Yanuar memprediksi ASN, guru, dan pelajar akan menilai ajakan berdonasi dari Gubernur Jawa Barat sebagai kewajiban lantaran adanya tekanan sosial dan jalur hierarki.
"Prinsip sukarela hanya bermakna bila disertai jaminan tegas bahwa tidak ada konsekuensi bagi yang tak ikut berpartisipasi," kata pengajar pada Sekolah Tinggi Filsafat Driyarkara ini.

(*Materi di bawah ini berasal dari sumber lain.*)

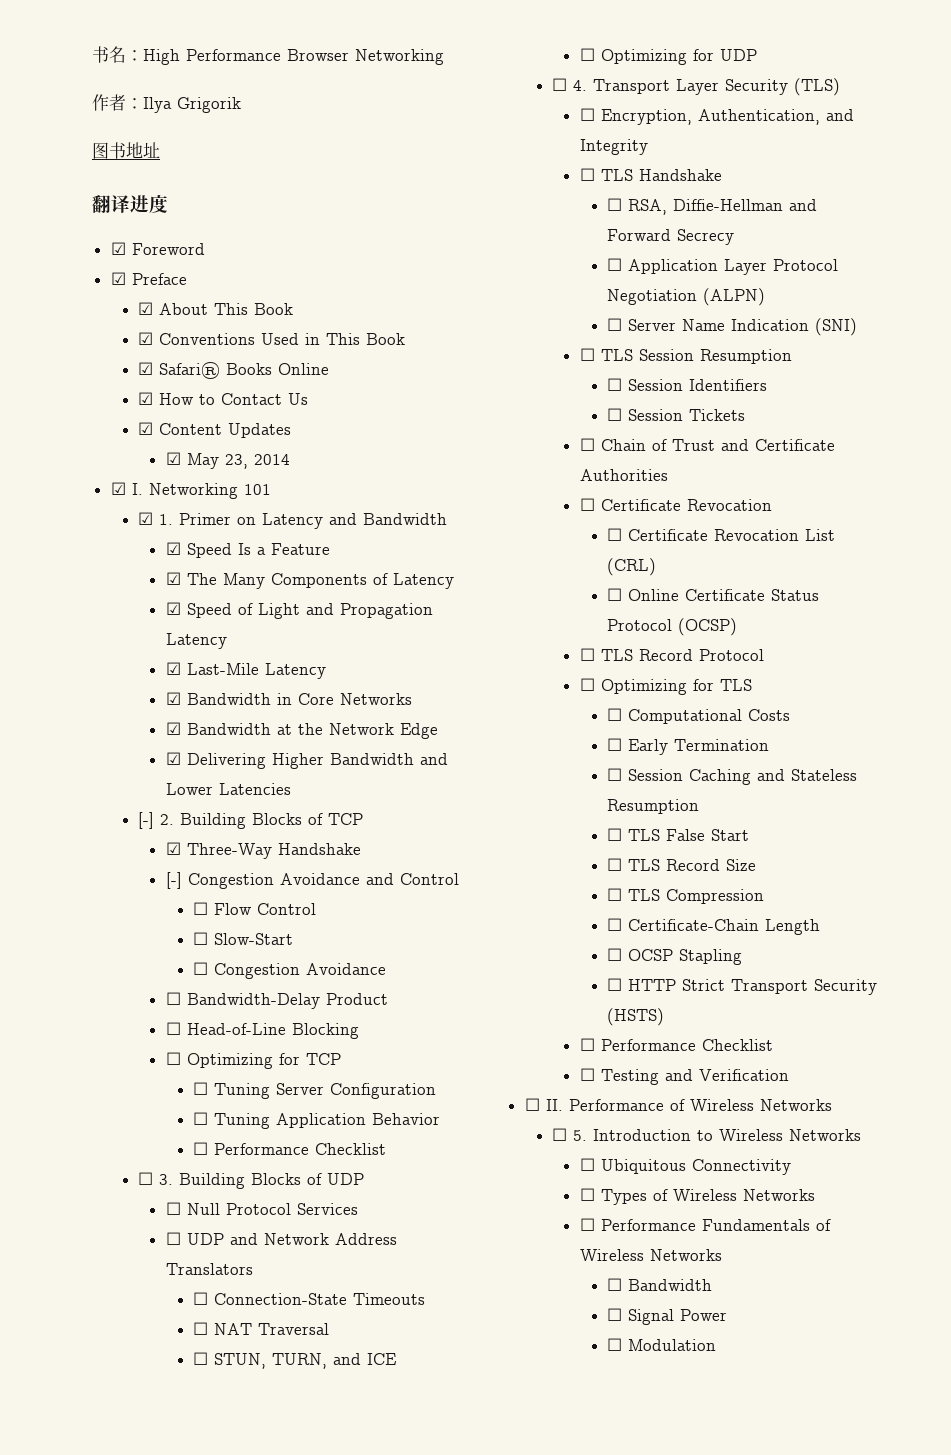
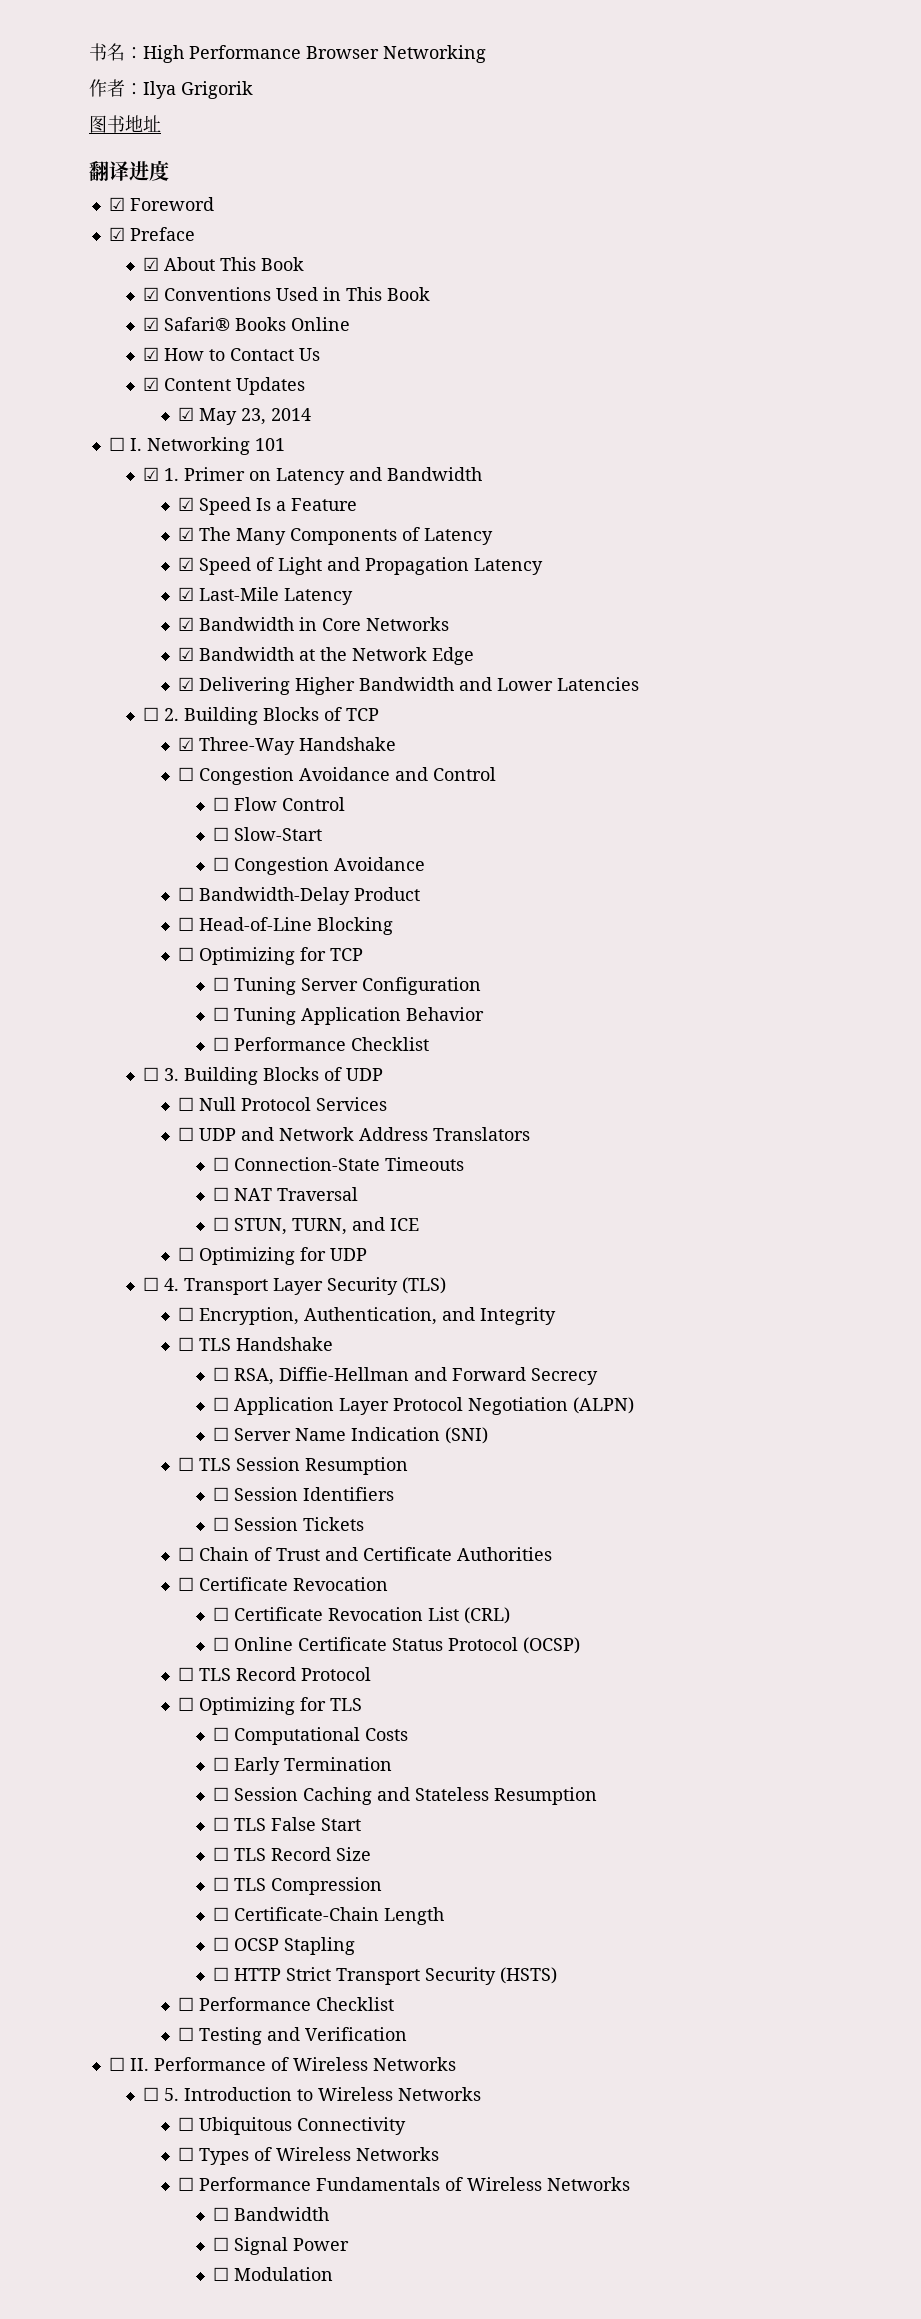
- ☑ I. Networking 101
+ ☐ I. Networking 101
- [-] 2. Building Blocks of TCP
+ ☐ 2. Building Blocks of TCP
- [-] Congestion Avoidance and Control
+ ☐ Congestion Avoidance and Control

Persoalan lainnya, ujar Yanuar, mengenai urusan transparansi dan akuntabilitas terhadap hasil donasi dari warga tersebut. Ia menegaskan bahwa pengumpulan dana publik harus tunduk pada prinsip tata kelola, yakni memiliki mekanisme pelaporan, audit, dan pengawasan yang jelas.
"Bila tidak, inisiatif donasi sosial ini mudah disalahartikan sebagai pungutan terselubung," ucap Yanuar.
Ia melanjutkan, ada potensi preseden yang berbahaya dari inisiasi Dedi Mulyadi mengajak warga Jawa Barat berdonasi Rp 1.000 per hari. Yanuar khawatir praktik pengumpulan dana publik ini meluas ke daerah lain jika keputusan berdonasi itu diterima begitu saja.
"Lalu menjadikannya semacam pajak sukarela yang dikemas dengan bahasa moralitas," kata Yanuar.
Kondisi itu, kata dia, berpotensi membuka peluang penyimpangan dan merusak prinsip fiskal negara. "Pemerintah daerah boleh mendorong solidaritas sosial, tapi tetap harus membedakan antara gerakan moral masyarakat dan kebijakan publik resmi," kata pengamat kebijakan publik ini.
Sebelumnya Gubernur Dedi Mulyadi mengajak masyarakat dan ASN di Jawa Barat untuk berdonasi Rp 1.000 per hari. Keputusan Dedi Mulyadi tertuang dalam Surat Edaran Nomor 149/PMD.03.04/KESRA tertanggal 1 Oktober 2025.
Surat edaran ini ditujukan kepada bupati atau wali kota se-Jawa Barat, kepala perangkat daerah di lingkungan pemerintah daerah, serta kantor wilayah Kementerian Agama di Jawa Barat. Dedi Mulyadi menamakan kebijakan ini sebagai Gerakan Rereongan Sapoe Sarebu atau Poe Ibu.
Dedi mengatakan gerakan berdonasi ini berbasis gotong royong dan sukarela. Politikus Partai Gerindra ini mengatakan prinsip dasar ajakan berdonasi Rp 1.000 per hari itu adalah dari masyarakat, oleh masyarakat, dan untuk masyarakat.
"Rereongan Poe Ibu menjadi wadah donasi publik resmi untuk menjawab kebutuhan masyarakat yang sifatnya darurat dan mendesak dalam skala terbatas," kata Dedi dalam keterangannya, dikutip dari situs Pemprov Jawa Barat, pada Senin, 6 Oktober 2025.
Selain itu, Dedi Mulyadi berdalih bahwa ajakan berdonasi ini dapat memperkuat pemenuhan hak dasar warga, terutama di bidang pendidikan dan kesehatan. Apalagi kedua bidang itu masih terkendala keterbatasan anggaran dan akses.
"Kontribusi sederhana ini menjadi wujud solidaritas demi membantu kebutuhan darurat masyarakat," kata mantan Bupati Purwakarta ini.